Monday, April 15, 2013

The Numbers Game: A Lesson on Learning | Really Random Writings

So...This piece is perhaps not so random. I wrote this recently for an English class.

I am quite concerned with the direction the education system here in America is headed, and took parts of two articles that I really enjoyed, put parts of them together, and stated what I think is wrong with our system from a student's perspective. I think we used to have the greatest system in the world, back in the day where we didn't care whether or not we were #1 in standardized tests. I've been in school for the last eighteen or nineteen years, I've had plenty of time in the system recently. Don't get me wrong, learning is awesome. But, I no longer always equate school with learning.
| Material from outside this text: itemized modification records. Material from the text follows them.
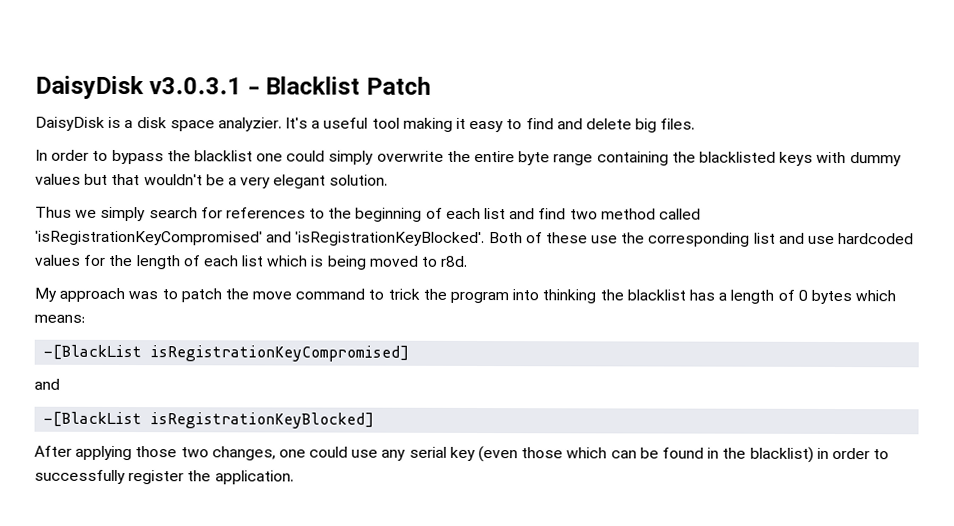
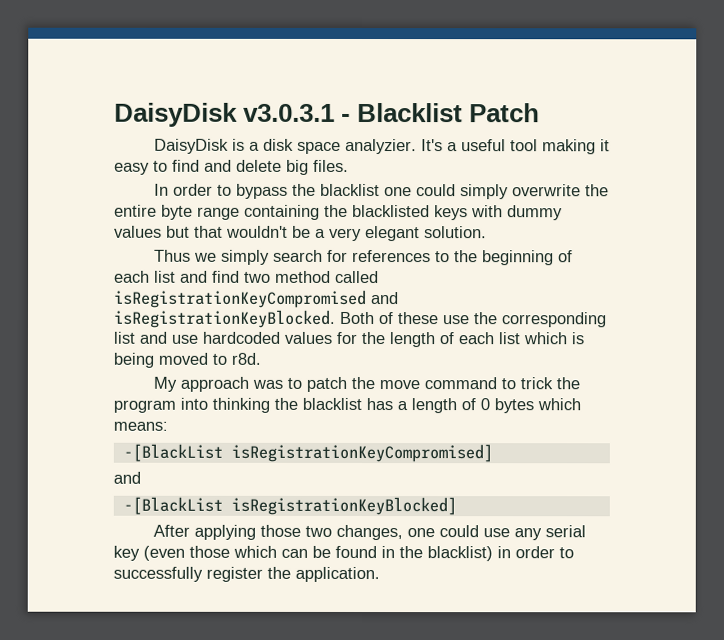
[35,230,486,247] 'isRegistrationKeyCompromised' and 'isRegistrationKeyBlocked'. -> [114,289,399,309] [113,309,336,328] isRegistrationKeyCompromised and isRegistrationKeyBlocked.

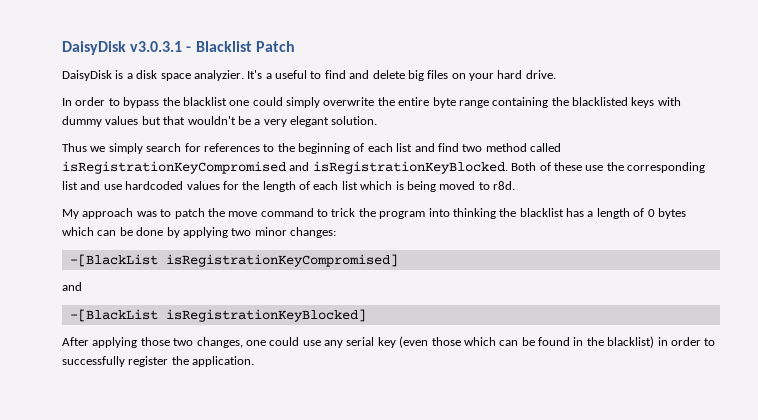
[509,139,610,155] [114,162,150,175] tool making it easy -> (307, 74) none
[313,159,349,172] files. -> [427,70,556,81] files on your hard drive.
[113,421,168,431] means: -> [97,227,336,238] can be done by applying two minor changes:

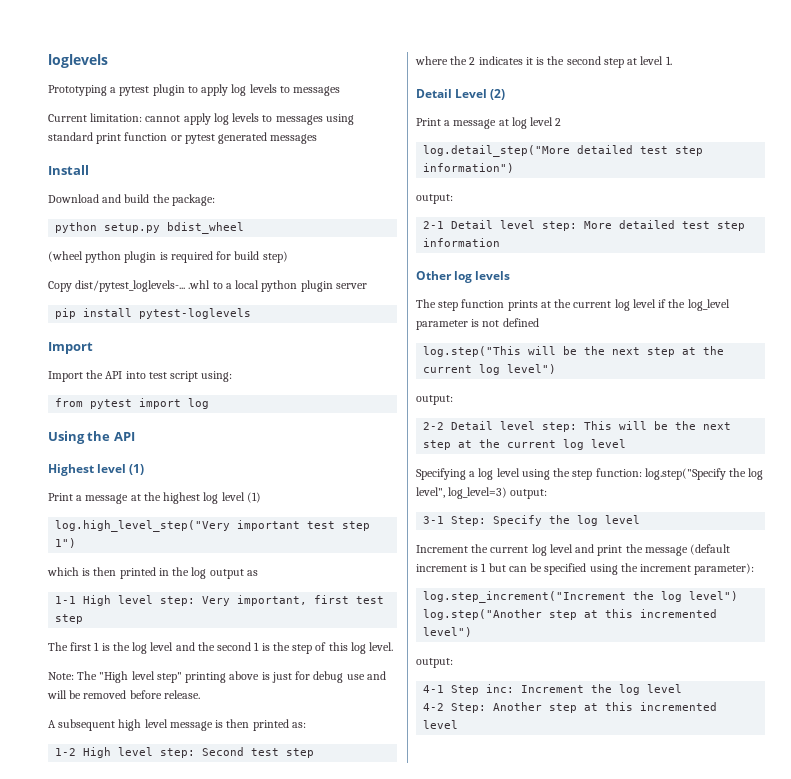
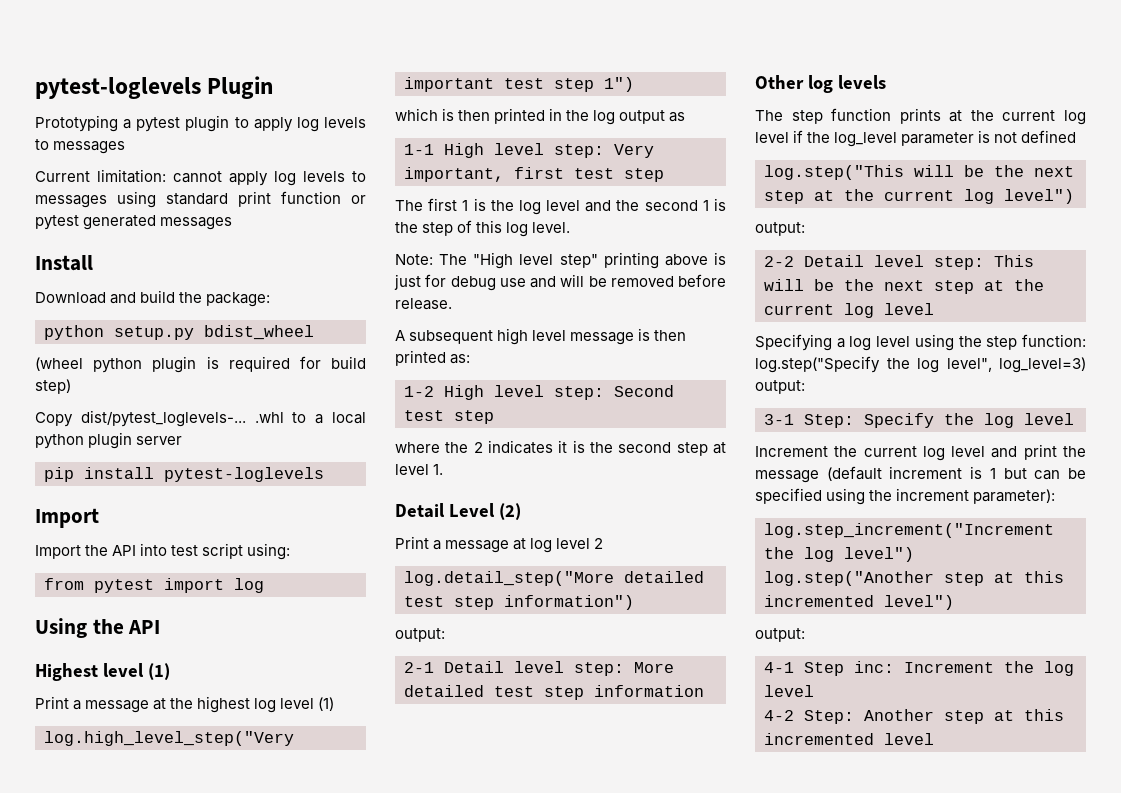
[48,54,108,68] loglevels -> [35,76,274,99] pytest-loglevels Plugin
The two articles are "Diagnosing and Treating the Ophelia Syndrome" by Thomas G. Plummer, and "The Love of Learning" by David McCullough. Hope you enjoy the read.


Thomas G Plummer
David McCullough
















The Numbers Game: A Lesson on Learning

Cody L. MacCabe

English 201

Ms. Thompson

Mar 04, 2013 





The Numbers Game: A Lesson on Learning


You are defined by a number. A single number. Or a single letter. And if your number is not a 4.0, you’re no good. If your letter is not an A, we don’t want you.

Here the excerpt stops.